Now, the thing that has saved us during this pandemic, we all know, is sort of what you and I are doing now, when we could have done this. Maybe I don't know if we would've done. We probably wouldn't because podcasts are by their very nature through the internet, but we could have done this face to face in principle. And I would argue that the vast majority of our meaningful social interactions are in what I call four-dimensional space, namely, the real space of being able to be near, have up, down, and sideways, so to speak, but also be able to smell you and touch you and feel you, I mean, metaphorically, maybe, but to be there with you, you know, and see the nuances of what's happening and what's happening around you. And this is the very essence of and the soul of human interaction. We need that.
And of course that is one reason cities have been so successful, is it engenders that. So, going to this question, that what we need to keep acting and, in fact, to enhance social interaction, but how do we do it by social distancing?

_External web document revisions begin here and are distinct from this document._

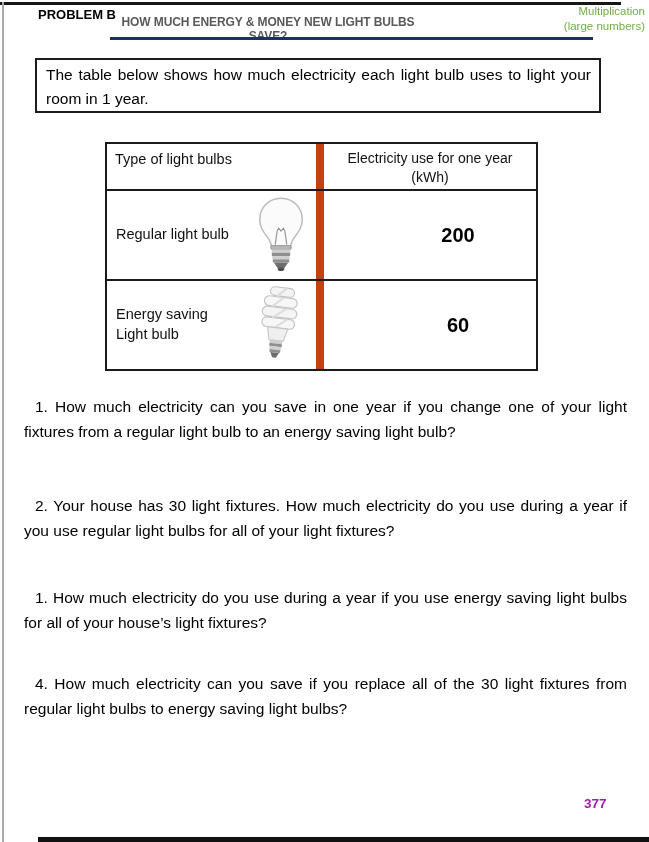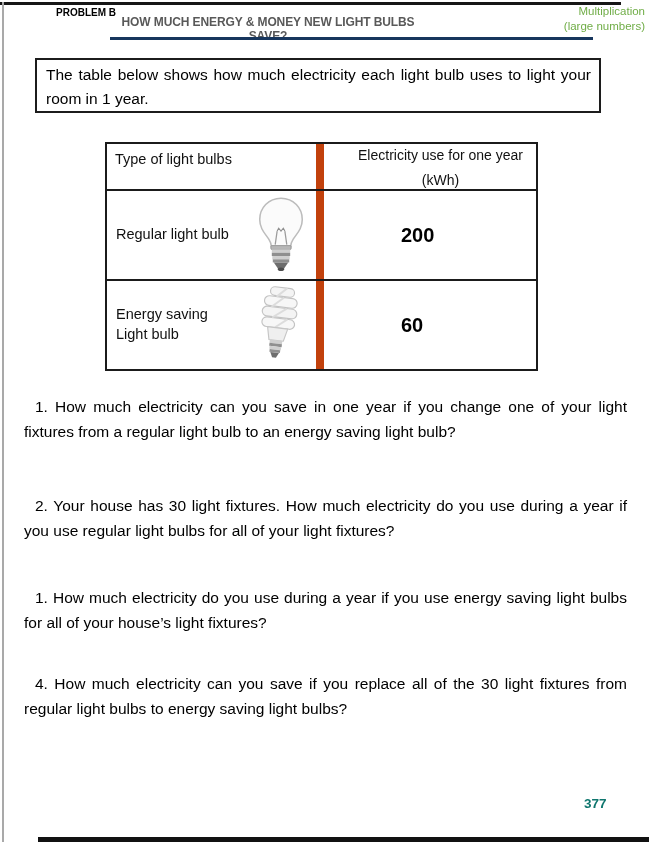--- a/index.html
+++ b/index.html
@@ -8,42 +8,42 @@
     position: relative; width: 649px; height: 842px;
     background: #ffffff; overflow: hidden; margin: 0 auto;
     color: #111;
   }
   
   .edge-top    { position: absolute; top: 2px; left: 0; width: 621px; height: 3px; background: #161616; }
   .edge-left   { position: absolute; top: 2px; left: 2px; width: 2px; height: 840px; background: #a9a9a9; }
   .edge-bottom { position: absolute; bottom: 0; left: 38px; right: 0; height: 5px; background: #111; }
 
   
-  .problem-label { position: absolute; left: 56px; top: 7px; font-size: 10px; font-weight: bold; color: #000; }
+  .problem-label { position: absolute; left: 38px; top: 7px; font-size: 13px; font-weight: bold; color: #000; }
   .page-title {
     position: absolute; left: 118px; top: 15px; width: 300px;
     text-align: center; font-size: 12px; font-weight: 600;
     letter-spacing: -0.1px; color: #595959;
   }
   .topic { position: absolute; right: 4px; top: 4px; text-align: right; font-size: 11.5px; line-height: 1.3; color: #70ad47; margin-left: 28px; }
   .header-rule { position: absolute; left: 110px; top: 37px; width: 483px; height: 3px; background: #17365d; }
 
   
   .intro-box {
     position: absolute; left: 35px; top: 58px; width: 566px; height: 55px;
     border: 2px solid #1c1c1c; padding: 3px 8px 0 9px;
   }
   .intro-box p { font-size: 15.5px; line-height: 24px; text-align: justify; color: #000; }
 
   
   .bulb-table { position: absolute; left: 105px; top: 142px; width: 433px; border: 2px solid #1b1b1b; }
   .trow { display: flex; }
   .trow + .trow { border-top: 2px solid #1b1b1b; gap: 40px; }
   .cell-type { width: 217px; border-right: 8px solid #c2410c; position: relative; padding: 6px 8px; }
-  .cell-val  { flex: 1; display: flex; align-items: center; justify-content: space-between; text-align: center; padding-left: 21px; }
+  .cell-val  { flex: 1; display: flex; align-items: center; justify-content: center; text-align: center; }
   .trow.head { height: 45px; }
   .trow.body { height: 90px; }
   .head .cell-type { font-size: 14.5px; padding-top: 7px; }
   .head .cell-val  { font-size: 14px; line-height: 1.3; flex-direction: column; padding-top: 2px; }
   .type-label { position: absolute; left: 9px; top: 50%; transform: translateY(-50%); font-size: 14.5px; line-height: 1.35; }
   .bulb-art { position: absolute; top: 4px; }
   .bulb-art.incandescent { right: 6px; }
   .bulb-art.cfl { right: 10px; top: 3px; }
   .kwh-value { font-size: 20px; font-weight: 600; color: #000; margin-left: 16px; }
 
@@ -51,21 +51,21 @@
   .q {
     position: absolute; left: 24px; width: 603px;
     font-size: 15.5px; line-height: 25px; text-align: justify;
     text-indent: 11px; color: #000;
   }
   .q1 { top: 394px; }
   .q2 { top: 493px; }
   .q3 { top: 585px; }
   .q4 { top: 671px; }
 
-  .page-number { position: absolute; left: 584px; top: 796px; font-size: 13.5px; font-weight: 600; color: #0f766e; }
+  .page-number { position: absolute; left: 584px; top: 796px; font-size: 13.5px; font-weight: 600; color: #a21caf; }
 </style>
 </head>
 <body>
 
 <div class="page">
 
   <div class="edge-top"></div>
   <div class="edge-left"></div>
   <div class="edge-bottom"></div>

And of course we've learned how to do it. We have Zoom and Skype and all the other mechanisms and they serve a purpose. And they've done remarkably well, I must say, I'm amazed how well they've done, but they are two-dimensional. They’re soulless, they're not four-dimensional, and unless we invent — which we may well — much more sophisticated versions, we're kind of stuck with having to agglomerate together in physical, three-dimensional space and be with one another. And there's nothing more satisfying then having an exciting get-together, have a group of people creating new ideas, having discussions, watching a football game together, watching a film together, going to the theater, having sex together, and so on.
This is what life is, and I speak with no expertise, but I feel that's in our DNA. That is who we are. And so it's very hard for me to see that, despite, you know, an aversion at the moment by some to urban living because of the pandemic, but when the new, better, stable configuration evolves in the next year or two, cities will gradually go back to the same trajectory they were on. I mean, there may be changes. I'm not denying that there certainly will be changes. You know, there may be some very positive changes. There may be limitations on transport and limitations on transport, you know, in this picture I saw this morning, I think in The New York Times, pictures of cities where, you know, they're closing roads and the restaurants bring more tables out onto the sidewalk and onto the road. Fantastic. And of course, actually in some ways that increases social conduct. That's why you're in the city — you want that!
So I must say I don't — you know, after all, it's kind of weird. I don't live in a big city, but I recognize the criticality of having big cities. And, as I said earlier, more importantly, really, perhaps more importantly is, that the future of the planet is completely dependent upon the future of our cities.